Sergei Rozhkov

Personal information
- Full name: Sergei Leonidovich Rozhkov
- Born: 1 April 1972 (age 54) Murmansk, RSFSR, Soviet Union
- Height: 1.75 m (5 ft 9 in)

Sport

Professional information
- Sport: Biathlon
- World Cup debut: 7 December 1995

Olympic Games
- Teams: 2 (2002, 2006)
- Medals: 0

World Championships
- Teams: 11 (1996, 1997, 1998, 1999, 2000, 2001, 2002, 2003, 2004, 2005, 2007)
- Medals: 7 (1 gold)

World Cup
- Seasons: 13 (1995/96–2007/08)
- Individual victories: 4
- All victories: 11
- Individual podiums: 20
- All podiums: 49
- Discipline titles: 1: 1 Individual (2000–01)

Medal record
Men's biathlon
Representing Russia
World Championships
| Gold medal – first place | 2000 Lahti | 4 × 7.5 km relay |
| Silver medal – second place | 1996 Ruhpolding | Team event |
| Silver medal – second place | 1999 Kontiolahti | 4 × 7.5 km relay |
| Silver medal – second place | 2003 Khanty-Mansiysk | 4 × 7.5 km relay |
| Silver medal – second place | 2005 Hochfilzen | 4 × 7.5 km relay |
| Silver medal – second place | 2005 Khanty-Mansiysk | Mixed relay |
| Bronze medal – third place | 1998 Hochfilzen | Team event |

= Sergei Rozhkov (biathlete) =

Russian biathlete

Sergei Leonidovich Rozhkov (Серге́й Леони́дович Рожко́в; born 1 April 1972) is a former Russian biathlete.

==Biathlon results==
All results are sourced from the International Biathlon Union.

===Olympic Games===

| Event | Individual | Sprint | Pursuit | Mass start | Relay |
|---|---|---|---|---|---|
| United States 2002 Salt Lake City | 12th | 51st | 27th | —N/a | 4th |
| Italy 2006 Turin | — | — | — | 20th | — |

- Mass start was added as an event in 2006.

===World Championships===
7 medals (1 gold, 5 silver, 1 bronze)

| Event | Individual | Sprint | Pursuit | Mass start | Team | Relay | Mixed relay |
|---|---|---|---|---|---|---|---|
| GER 1996 Ruhpolding | — | — | —N/a | —N/a | Silver | — | —N/a |
| SVK 1997 Brezno-Osrblie | 4th | — | — | —N/a | — | — | —N/a |
| SLO 1998 Pokljuka | —N/a | —N/a | 6th | —N/a | Bronze | —N/a | —N/a |
| FIN 1999 Kontiolahti | — | 53rd | 18th | — | —N/a | Silver | —N/a |
| NOR 2000 Oslo Holmenkollen | 40th | 9th | 11th | — | —N/a | Gold | —N/a |
| SLO 2001 Pokljuka | 4th | 20th | 15th | 7th | —N/a | 4th | —N/a |
| NOR 2002 Oslo Holmenkollen | —N/a | —N/a | —N/a | 17th | —N/a | —N/a | —N/a |
| RUS 2003 Khanty-Mansiysk | 11th | 15th | 4th | 25th | —N/a | Silver | —N/a |
| GER 2004 Oberhof | 6th | 7th | 10th | 14th | —N/a | 5th | —N/a |
| AUT 2005 Hochfilzen | — | 14th | 17th | 27th | —N/a | Silver | Silver |
| ITA 2007 Antholz-Anterselva | 15th | — | — | 13th | —N/a | — | — |

- During Olympic seasons competitions are only held for those events not included in the Olympic program.
  - Team was removed as an event in 1998, and pursuit was added in 1997 with mass start being added in 1999 and the mixed relay in 2005.

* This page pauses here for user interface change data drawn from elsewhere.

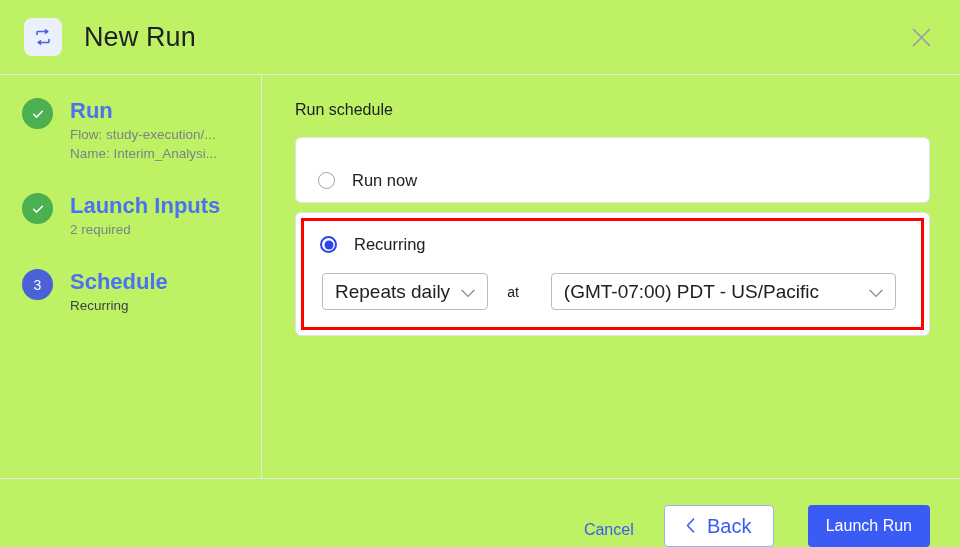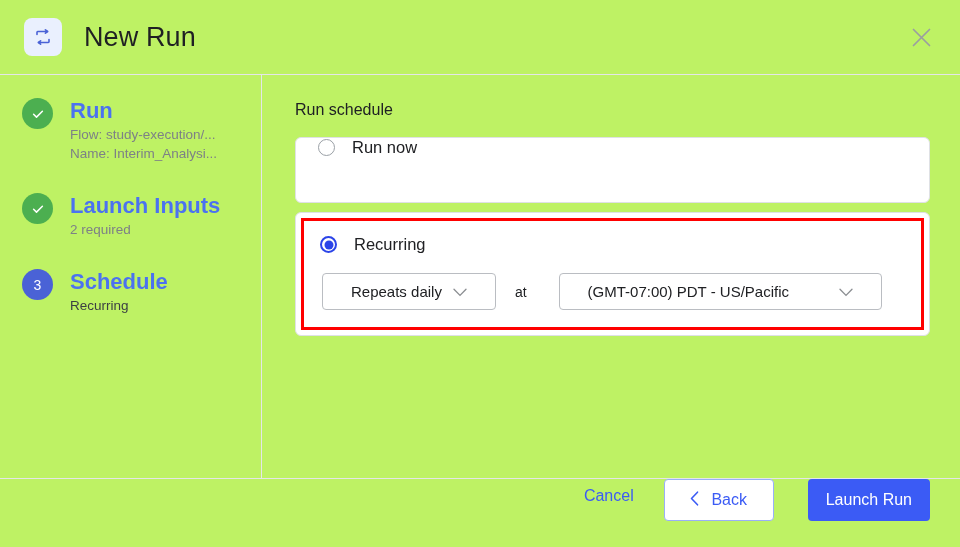--- a/index.html
+++ b/index.html
@@ -143,7 +143,7 @@
   .card-runnow {
     height: 66px;
     display: flex;
-    align-items: flex-start;
+    align-items: flex-end;
     padding: 0 0 12px 22px;
     margin-bottom: 9px;
   }

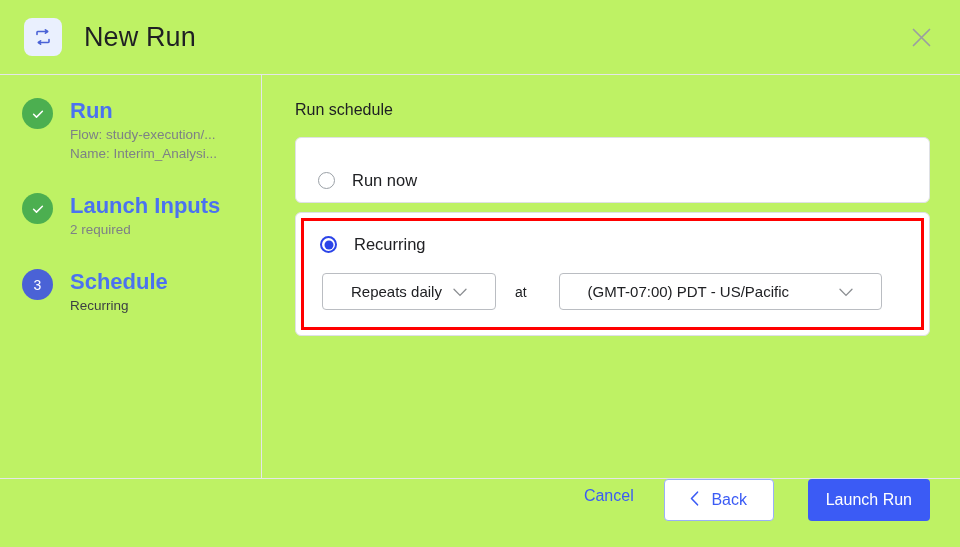--- a/index.html
+++ b/index.html
@@ -205,8 +205,8 @@
     box-sizing: border-box;
     display: flex;
     align-items: center;
-    padding: 0 28px;
-    font-size: 15px;
+    padding: 0 12px;
+    font-size: 19px;
     color: #202124;
     white-space: nowrap;
   }

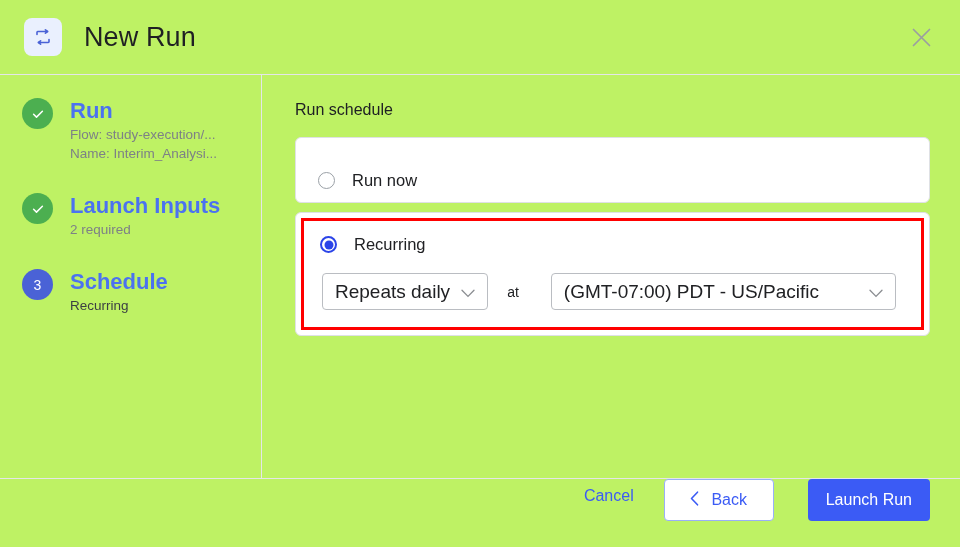--- a/index.html
+++ b/index.html
@@ -226,7 +226,7 @@
     height: 69px;
     border-top: 1px solid #e4e6e9;
     display: flex;
-    align-items: flex-start;
+    align-items: flex-end;
     justify-content: flex-end;
     padding-right: 30px;
     box-sizing: border-box;

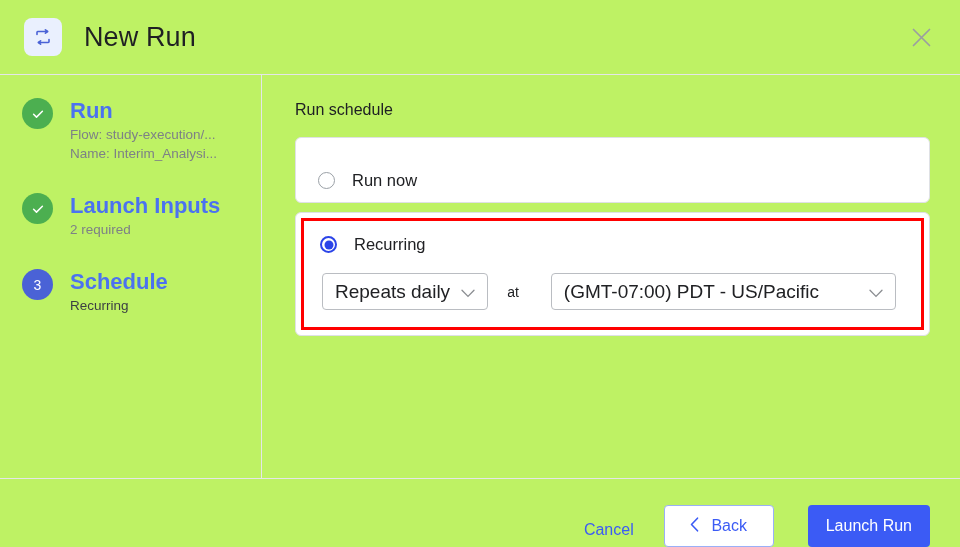--- a/index.html
+++ b/index.html
@@ -241,7 +241,7 @@
     font-family: inherit;
   }
   .btn-outline {
-    font-size: 16px;
+    font-size: 20px;
     color: #3b5bf5;
     background: #ffffff;
     border: 1px solid #9ab0f7;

===Individual victories===
4 victories (2 In, 2 Sp)

| Season | Date | Location | Discipline | Level |
|---|---|---|---|---|
| 1995–96 1 victory (1 In) | 7 March 1996 | SLO Pokljuka | 20 km individual | Biathlon World Cup |
| 2000–01 1 victory (1 In) | 14 December 2000 | ITA Antholz-Anterselva | 20 km individual | Biathlon World Cup |
| 2003–04 1 victory (1 Sp) | 19 December 2003 | SVK Brezno-Osrblie | 10 km sprint | Biathlon World Cup |
| 2004–05 1 victory (1 Sp) | 13 February 2005 | ITA Sansicario | 10 km sprint | Biathlon World Cup |

- Results are from UIPMB and IBU races which include the Biathlon World Cup, Biathlon World Championships and the Winter Olympic Games.